### Assignment
Each record, word for word and stripped of pictures, is what the answer should contain.

*** Data for review Section Begins ***

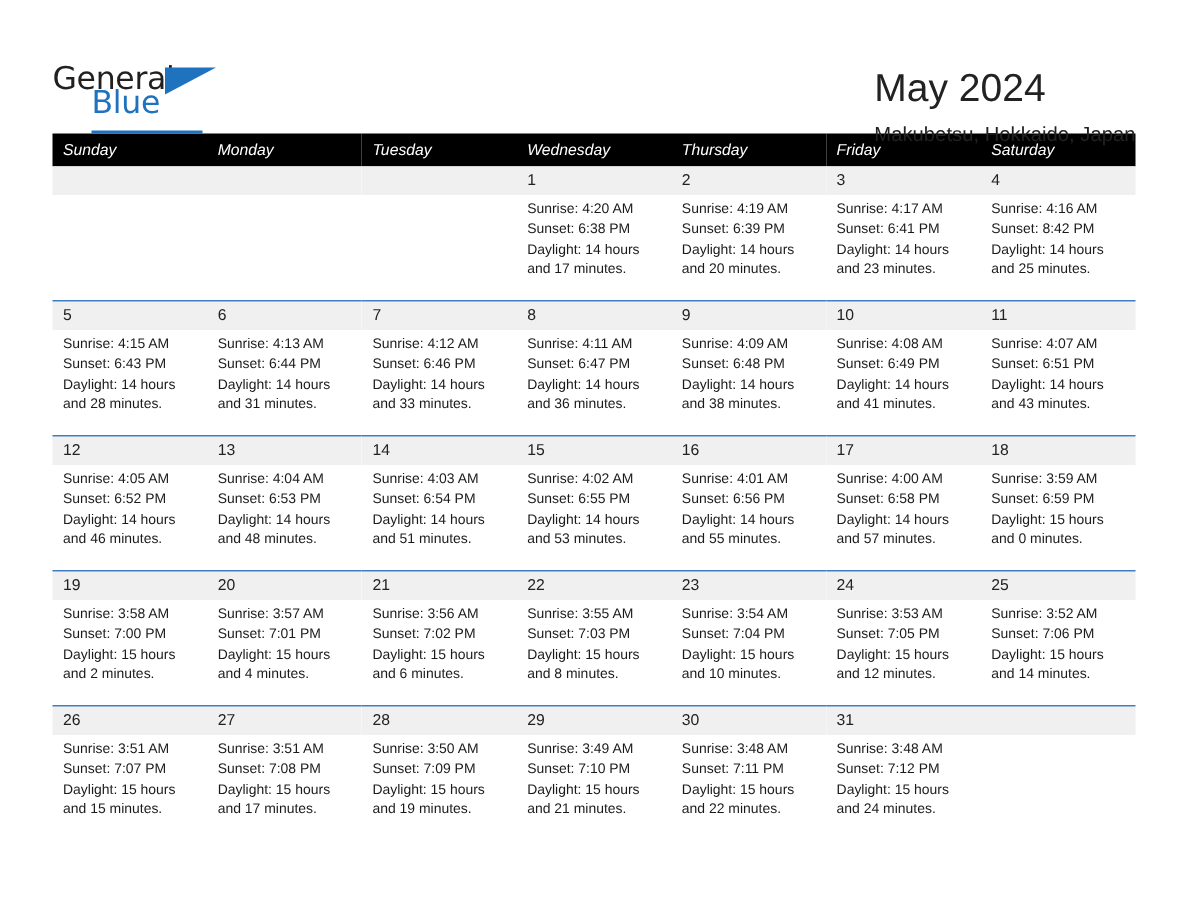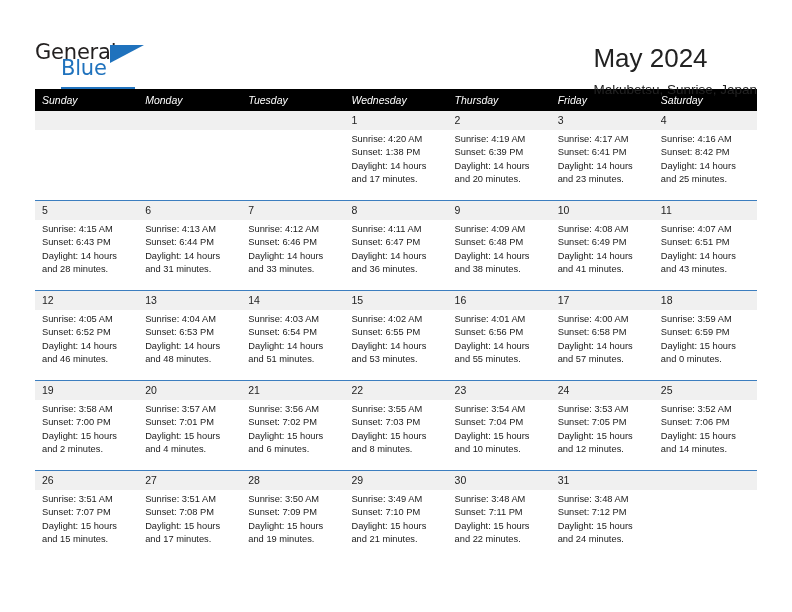"Makubetsu, Sunrise, Japan" p.cal-subtitle { text: Sunrise -> Hokkaido }
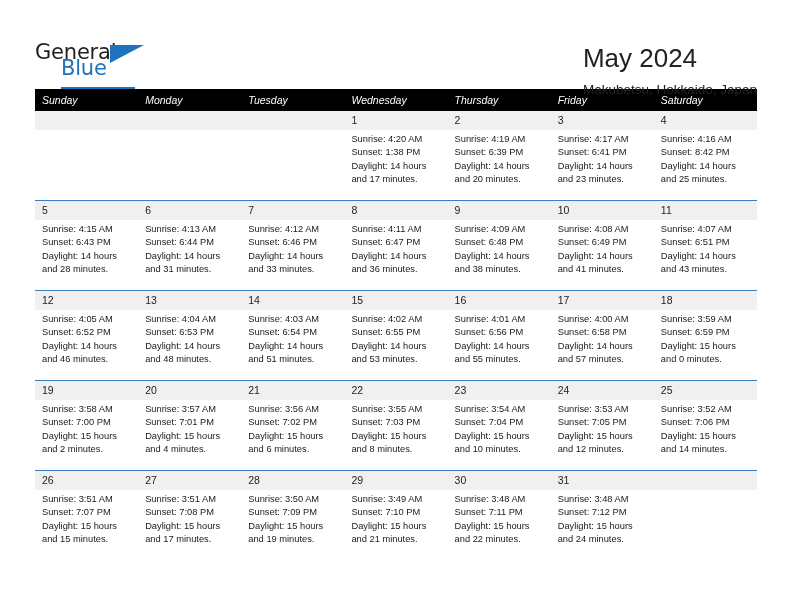"Sunset: 1:38 PM" div { text: 1:38 -> 6:38 }
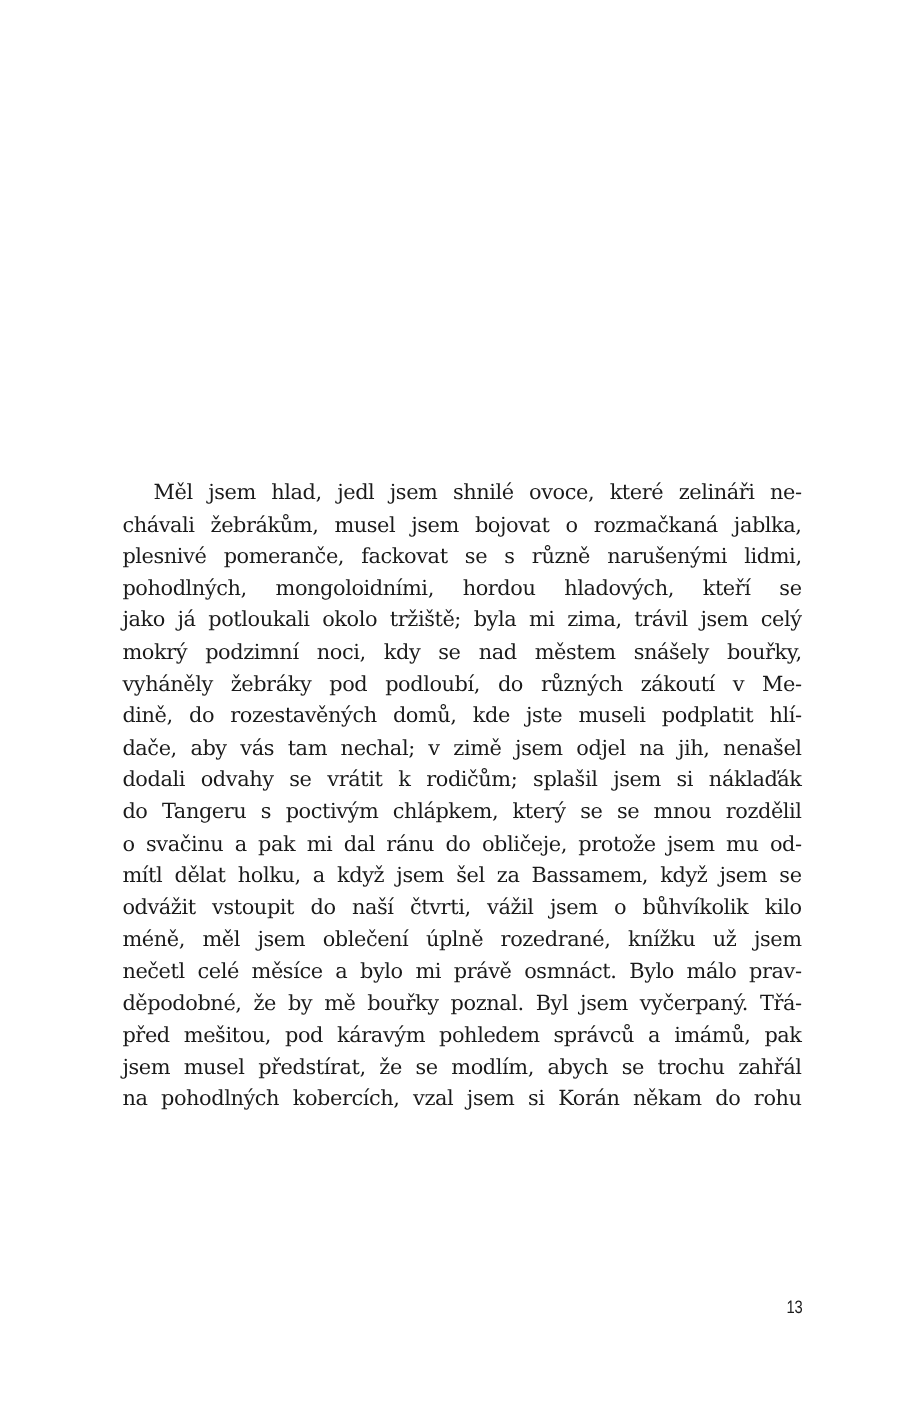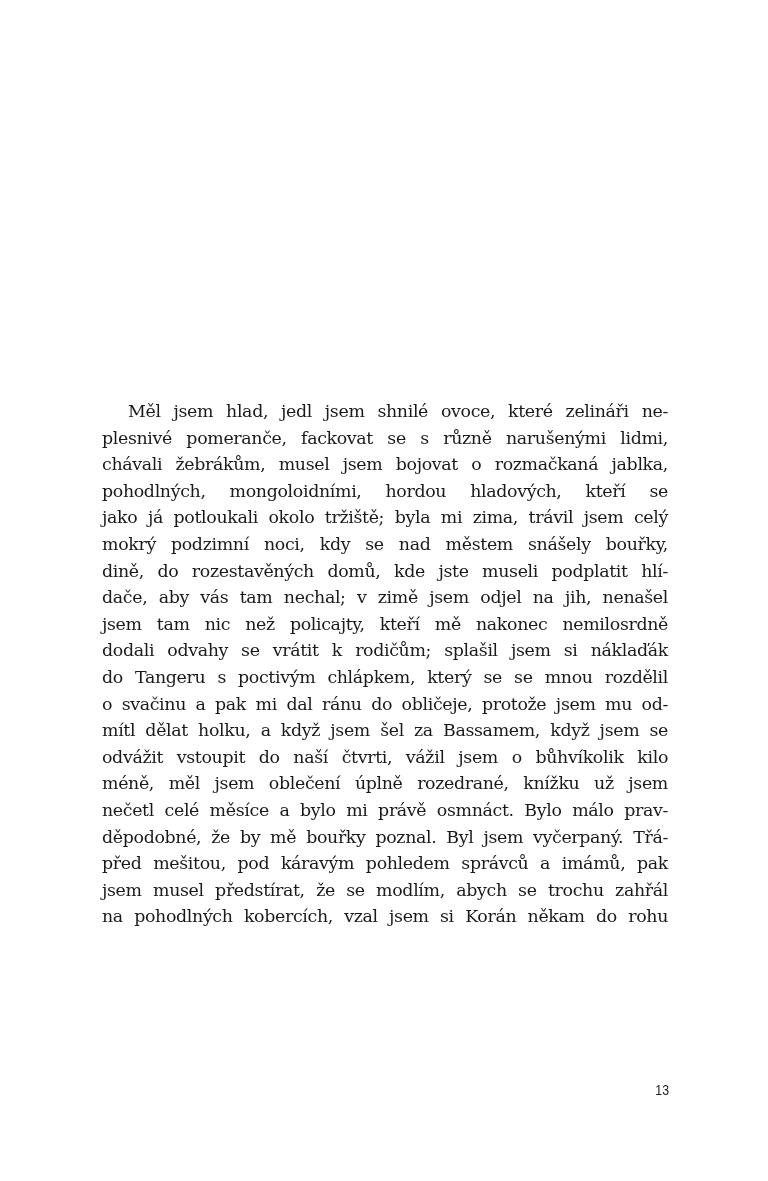"plesnivé pomeranče, fackovat se s" span.line { order: before "chávali žebrákům, musel jsem bojovat" -> after "chávali žebrákům, musel jsem bojovat" }
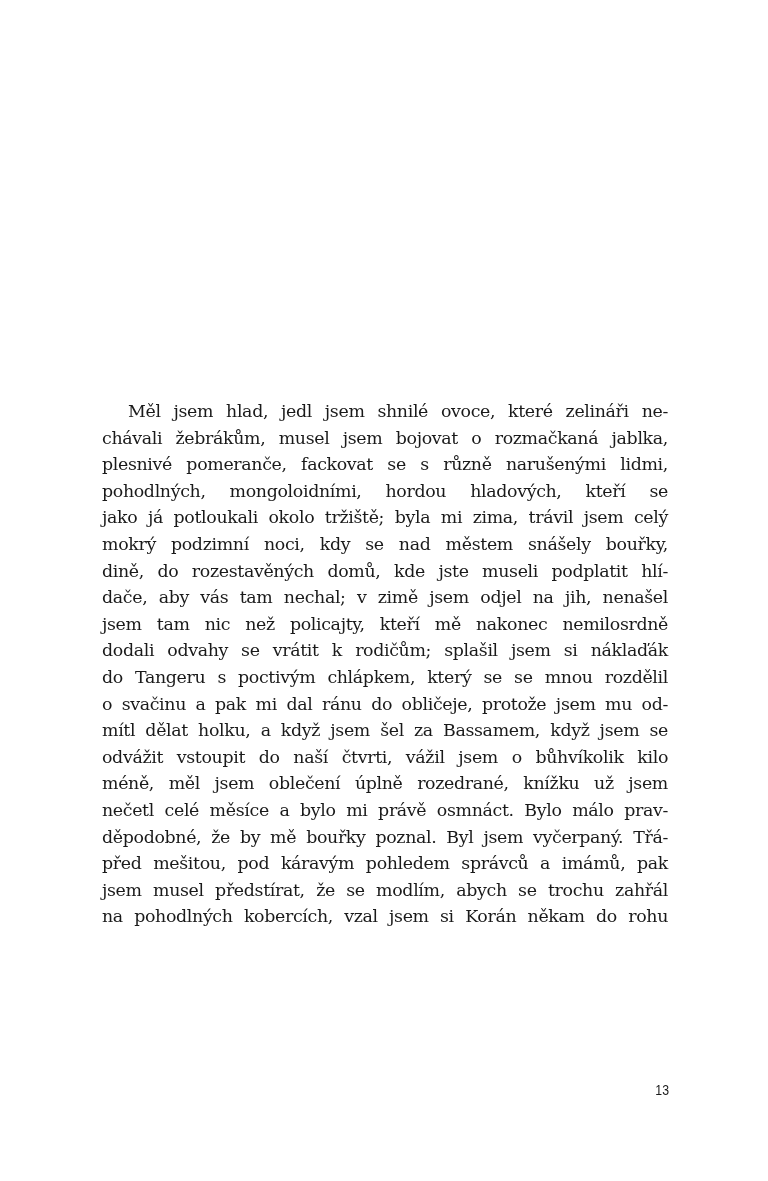"vyháněly žebráky pod podloubí, do" span.line { html: none -> <span>vyháněly žebráky pod podloubí, do různých zákoutí v Me-</span> }
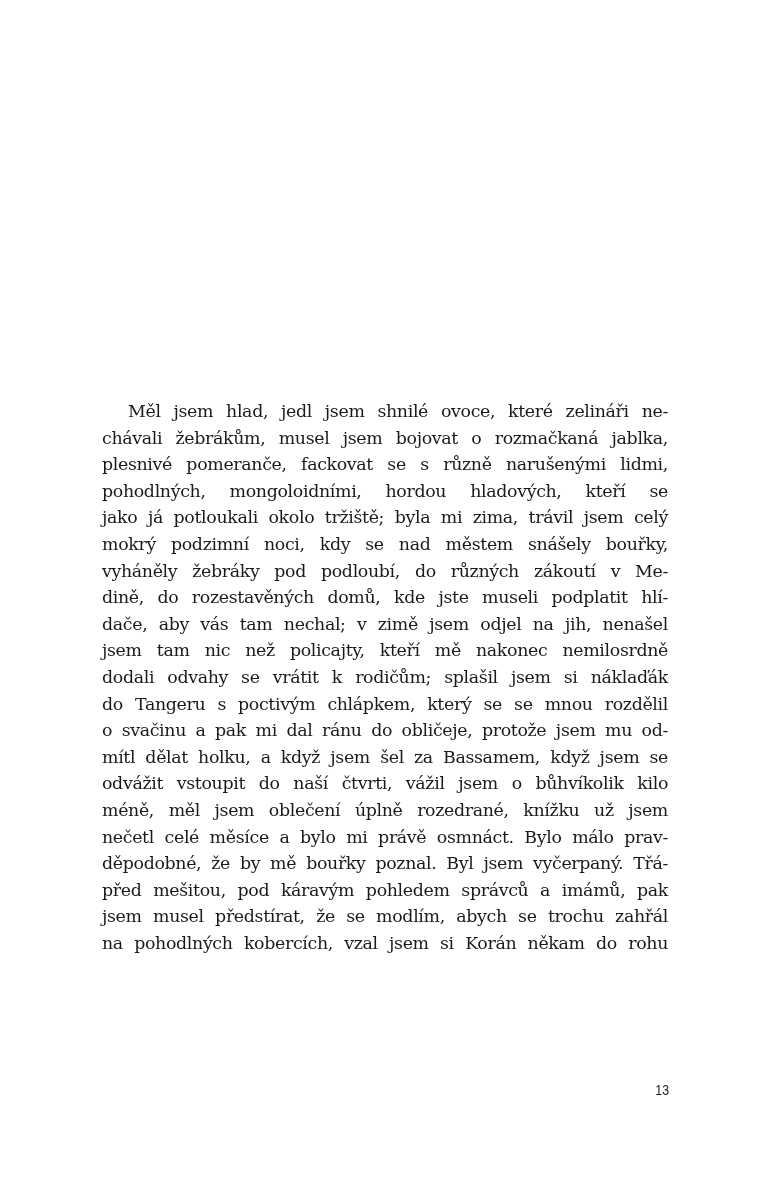"jsem tam nic než policajty," span.line { html: <span>jsem tam nic než policajty, kteří mě nakonec nemilosrdně</span> -> none }
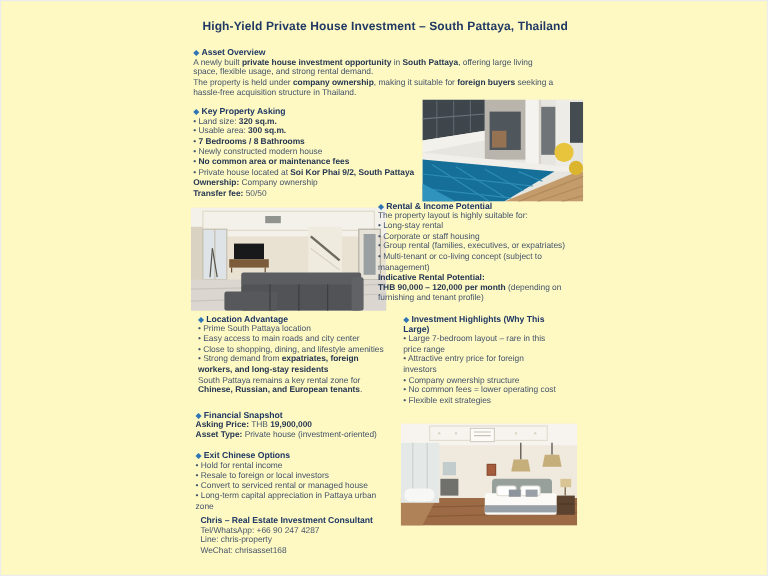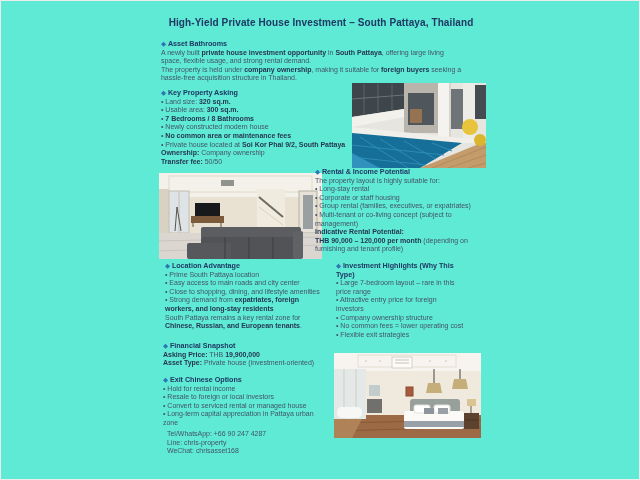"High-Yield Private House Investment –" .page { background: #5eead4 -> #fef9c3 }
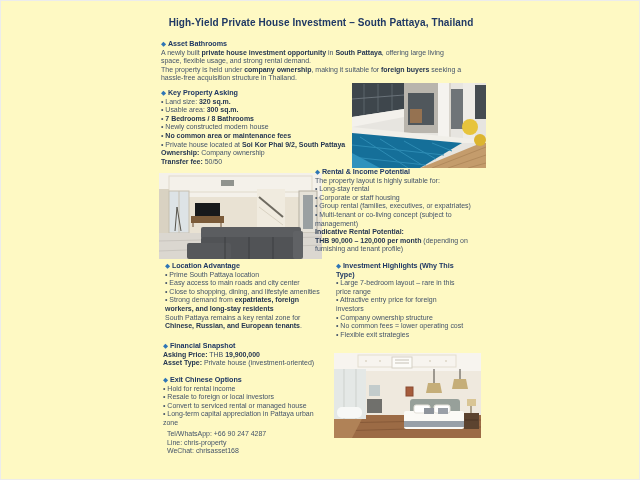"Asset Bathrooms" span.head { text: Bathrooms -> Overview }
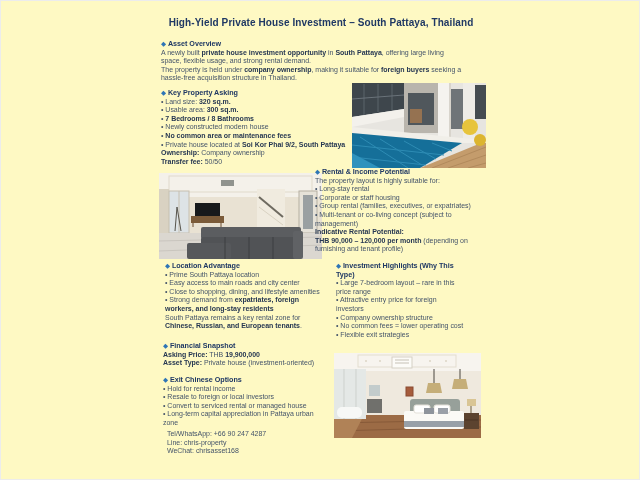"Type)" span.head { text: Type -> Large }
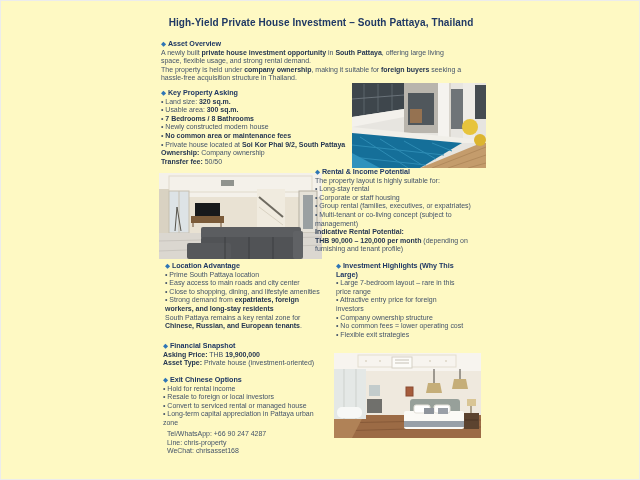"Chris – Real Estate Investment" div.line { html: none -> <div><span>Chris – Real Estate Investment Consultant</span></div> }
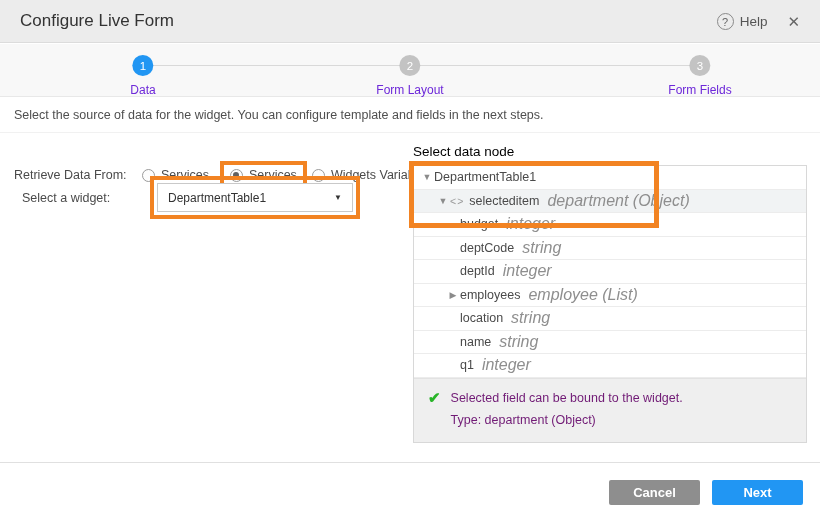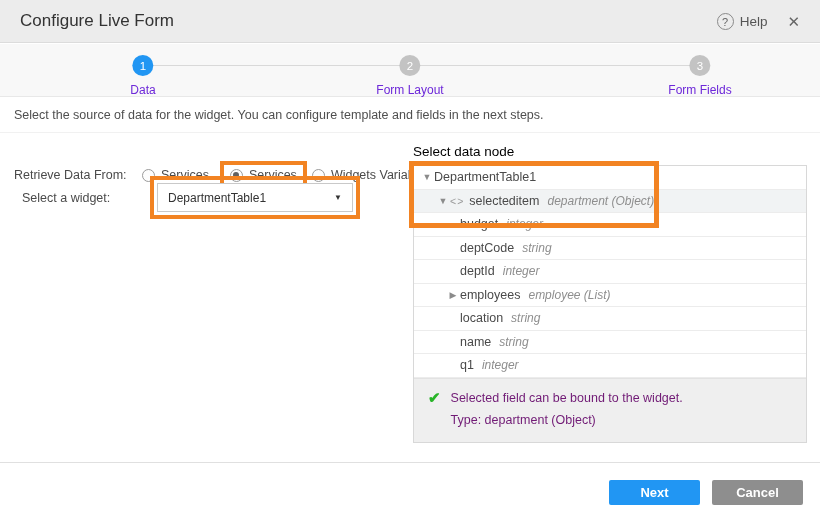"department (Object)" .node-type { font-size: 12px -> 16px }
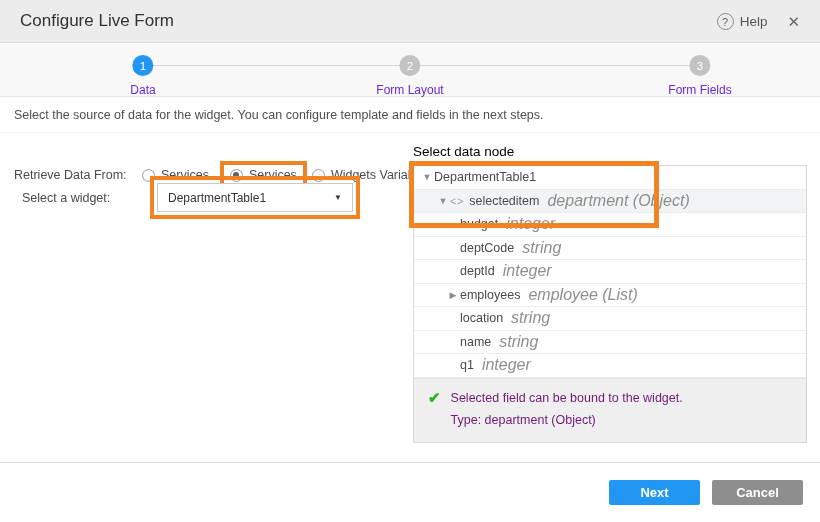"Next" button.btn { order: before "Cancel" -> after "Cancel" }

*** Data for review Section Ends ***

### Reply to the exercise
"Makubetsu, Sunrise, Japan" p.cal-subtitle { text: Sunrise -> Hokkaido }
"Sunset: 1:38 PM" div { text: 1:38 -> 6:38 }
"plesnivé pomeranče, fackovat se s" span.line { order: before "chávali žebrákům, musel jsem bojovat" -> after "chávali žebrákům, musel jsem bojovat" }
"vyháněly žebráky pod podloubí, do" span.line { html: none -> <span>vyháněly žebráky pod podloubí, do různých zákoutí v Me-</span> }
"jsem tam nic než policajty," span.line { html: <span>jsem tam nic než policajty, kteří mě nakonec nemilosrdně</span> -> none }
"High-Yield Private House Investment –" .page { background: #5eead4 -> #fef9c3 }
"Asset Bathrooms" span.head { text: Bathrooms -> Overview }
"Type)" span.head { text: Type -> Large }
"Chris – Real Estate Investment" div.line { html: none -> <div><span>Chris – Real Estate Investment Consultant</span></div> }
"department (Object)" .node-type { font-size: 12px -> 16px }
"Next" button.btn { order: before "Cancel" -> after "Cancel" }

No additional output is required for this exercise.